Hines Global REIT Board Urges Rejection of MacKenzie Tender Offer
April 17, 2020
In a letter to stockholders on April 17, 2020, the Board of Directors of Hines Global REIT, Inc. urged stockholders to reject a tender offer by MacKenzie Realty Capital for the REIT’s common stock at $1.50 per share. Following is a portion of the letter to stockholders:
April 17, 2020
Dear Stockholder:
We have been advised that you will be receiving materials shortly (if you have not already received them) from MacKenzie Realty Capital, Inc. (the “Purchaser”) containing an unsolicited third-party tender offer to purchase up to an aggregate of 1,000,000 of the issued and outstanding shares of common stock (the “Shares”) of Hines Global REIT, Inc. (“Hines Global REIT” or the “Company”) for a price equal to $1.50 per Share, without interest, in cash (the “Tender Offer”). The Purchaser and the Tender Offer are not in any way affiliated with Hines Global REIT and our board of directors (the “Board”) unanimously recommends that you REJECT this Tender Offer.
Given the $1.50 per Share offer price, we believe that the Tender Offer represents an attempt by the Purchaser to exploit the current economic turmoil caused by the COVID-19 pandemic and purchase your Shares at a significant discount, resulting in a profit for the Purchaser at your expense if you participate in the Tender Offer.
Please note the following with respect to the Purchaser’s proposed offer price and what you are expected to receive from the Company pursuant to the Plan of Liquidation (defined below), if it is successfully completed as described.
• If you accept, you will receive significantly less per Share on your investment: The $1.50 per Share offer from the Purchaser is substantially lower than the remaining estimated liquidating distributions that we expect you would receive from the Company pursuant to the Plan of Liquidation and Dissolution (the “Plan of Liquidation”), if it is successfully completed. Our Board expects that we will pay additional liquidating distributions following the sale of the Company’s remaining assets and the payment of or provision for all of the Company’s outstanding liabilities. In April 2018, our Board estimated that, in addition to regular operating distributions paid to our stockholders, if we are able to successfully implement the Plan of Liquidation, then after the sale of all or substantially all of our assets and the payment of all of our outstanding liabilities, we would make total Capital Distributions (defined below) to our stockholders of approximately $10.00 to $11.00 per share of our common stock. To date, we have paid Capital Distributions to our stockholders of $4.00 per share of our common stock. While we have been actively marketing our remaining assets for disposition, the recent spread of the COVID-19 pandemic and its impact on the global economic environment has had, and is expected to continue to have, an adverse impact on overall market conditions and our disposition process. In light of various risks and uncertainties, including those related to the COVID-19 pandemic, there can be no assurances as to the timing of future liquidating distributions or that the aggregate liquidating distributions ultimately paid to our stockholders will be within the range originally estimated by our Board in April 2018. Nonetheless, we believe that liquidating distributions will be significantly higher than the $1.50 per share offered by the Purchaser.
• If you accept, you will not receive any additional liquidating distributions: The Tender Offer states that all distributions paid or payable to you after the expiration of the Tender Offer will belong to the Purchaser.

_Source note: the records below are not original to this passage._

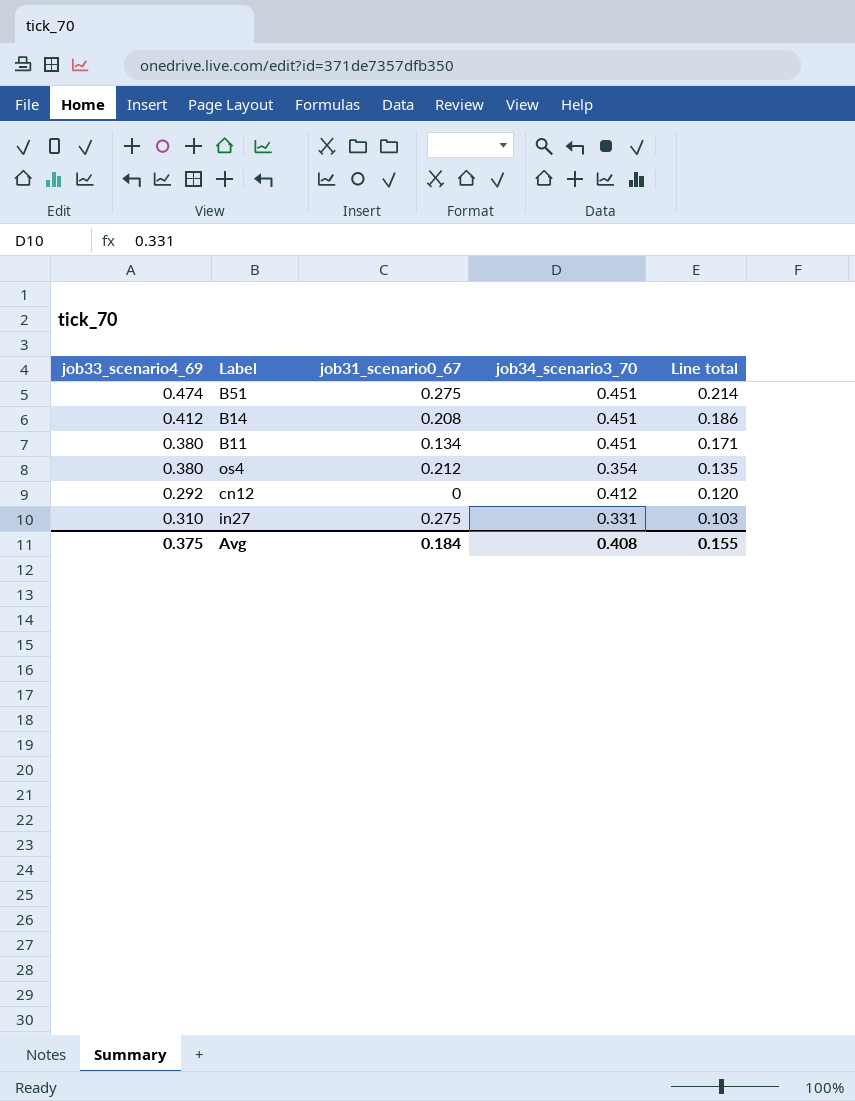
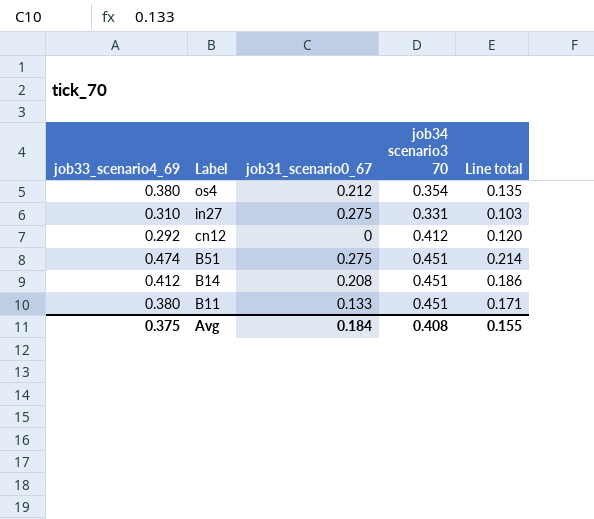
row order: Line total descending -> Label descending
column name: job34_scenario3_70 -> job34 scenario3 70
B11 | job31_scenario0_67: 0.134 -> 0.133

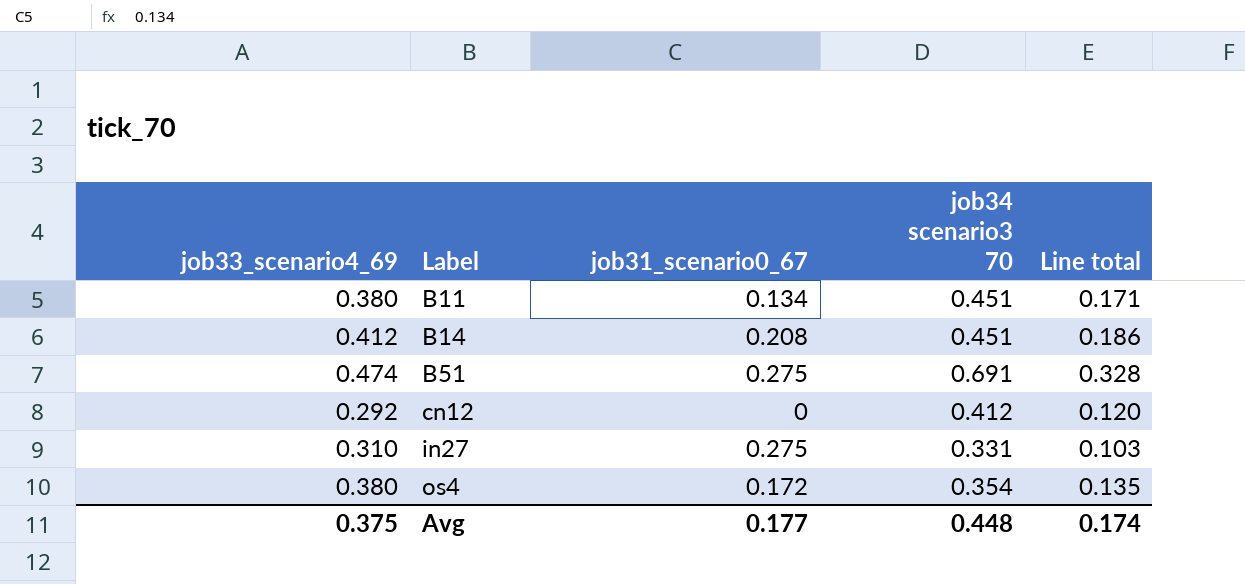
row order: Label descending -> Label ascending
B11 | job31_scenario0_67: 0.133 -> 0.134
B51 | job34 scenario3 70: 0.451 -> 0.691
B51 | Line total: 0.214 -> 0.328
os4 | job31_scenario0_67: 0.212 -> 0.172
Avg | job31_scenario0_67: 0.184 -> 0.177
Avg | job34 scenario3 70: 0.408 -> 0.448
Avg | Line total: 0.155 -> 0.174

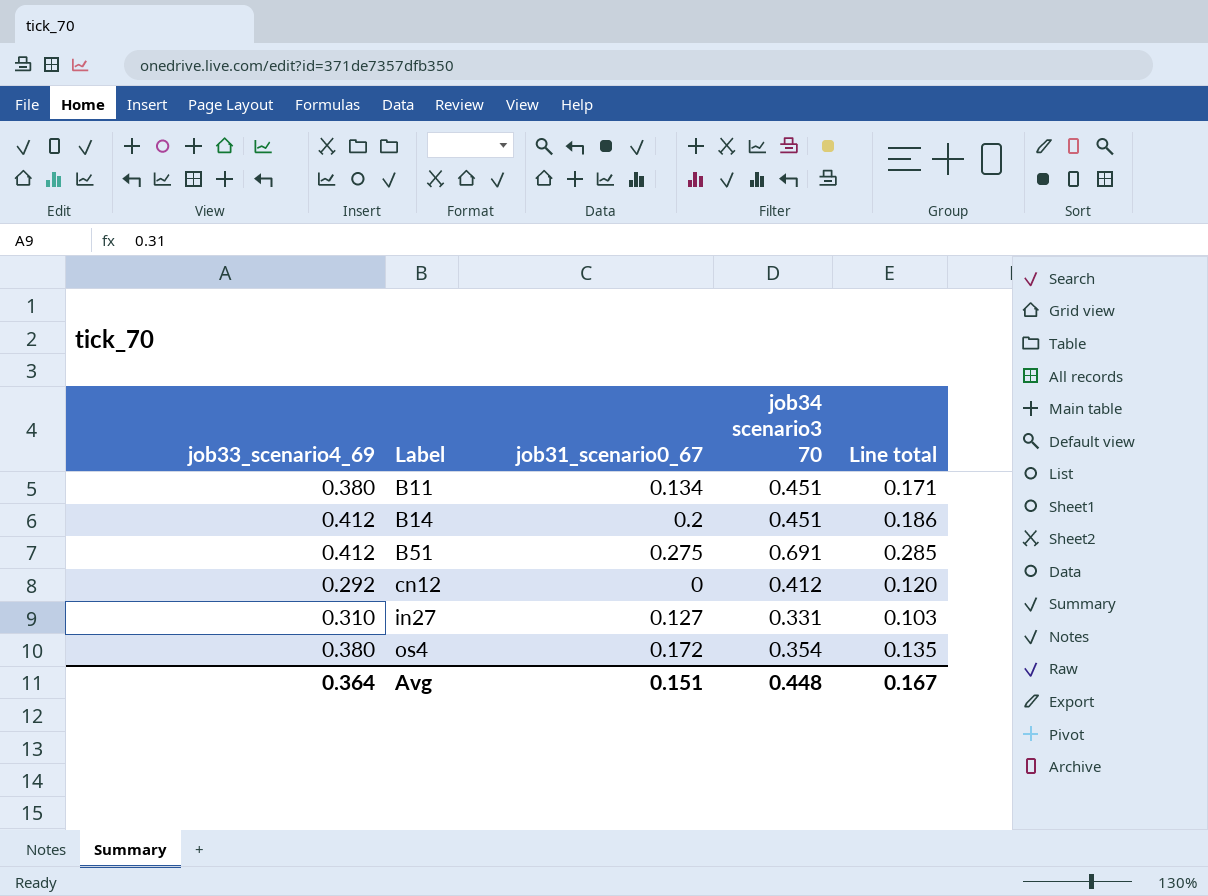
B14 | job31_scenario0_67: 0.208 -> 0.2
B51 | job33_scenario4_69: 0.474 -> 0.412
B51 | Line total: 0.328 -> 0.285
in27 | job31_scenario0_67: 0.275 -> 0.127
Avg | job33_scenario4_69: 0.375 -> 0.364
Avg | job31_scenario0_67: 0.177 -> 0.151
Avg | Line total: 0.174 -> 0.167

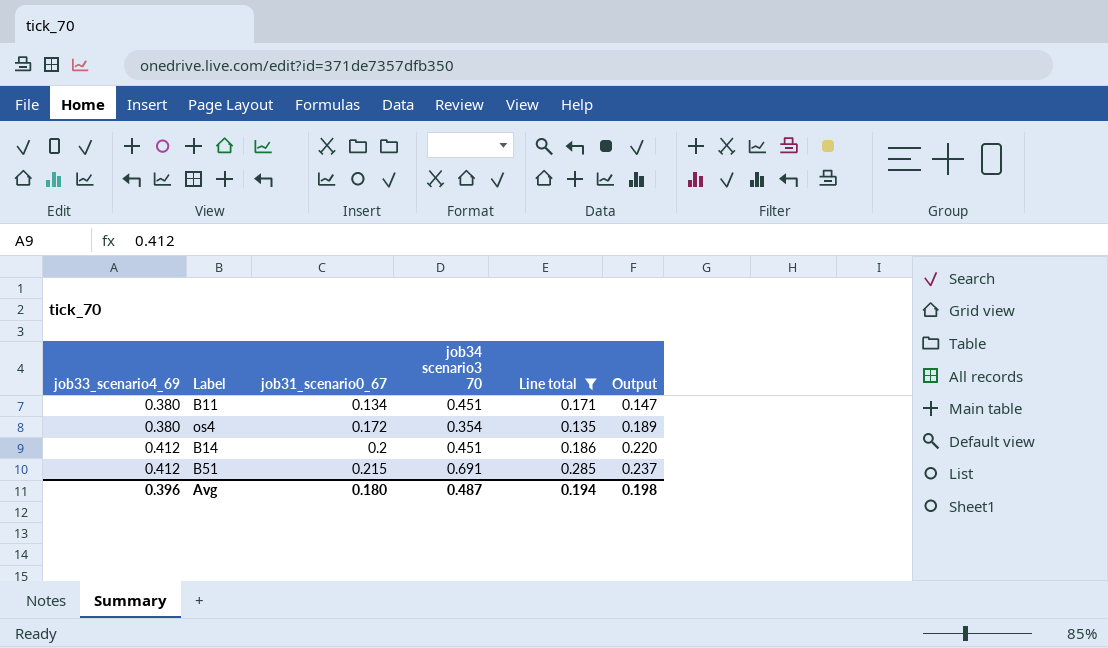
filter: none -> Line total >= 0.135
row order: Label ascending -> job33_scenario4_69 ascending
column Output | formula: none -> [job31_scenario0_67] * 1.1
B51 | job31_scenario0_67: 0.275 -> 0.215
Avg | job33_scenario4_69: 0.364 -> 0.396
Avg | job31_scenario0_67: 0.151 -> 0.180
Avg | job34 scenario3 70: 0.448 -> 0.487
Avg | Line total: 0.167 -> 0.194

• The Tender Offer is substantially lower than the most recent valuation: The $1.50 per Share offer price is over 75% lower than the Company’s net asset value (“NAV”) per Share of $6.17 determined as of February 14, 2019. As we described in our recent letter to you, because commercial real estate values are difficult to discern at this time due to the market unrest, our Board has determined it would not be prudent to attempt to determine a new NAV per share at this time. Although the NAV per share of the Company’s common stock has not been recalculated since February 2019, and despite the recent economic turmoil caused by the COVID-19 pandemic, we believe the $1.50 offer price represents a significant discount to the aggregate amount of future liquidating distributions we expect to make to you through the completion of the liquidation. We do not believe that the NAV per share of the Company’s common stock has declined by more than $4.50 since February 2019, as the Purchaser would like you to believe. Furthermore, as stated by the Purchaser in the Tender Offer, the offer price is significantly lower than the most recently reported trading prices for shares of our common stock on the secondary market, including the price the Purchaser paid for our Shares during the last 60 days.
• The Purchaser is trying to profit from you: We believe the Purchaser is attempting to take advantage of the current economic turmoil at your expense. The Purchaser intends to make a profit for itself by holding onto the Shares until the Company is liquidated. If the liquidating distributions are paid to the Company’s stockholders as expected, the Purchaser will have made a huge profit at your expense.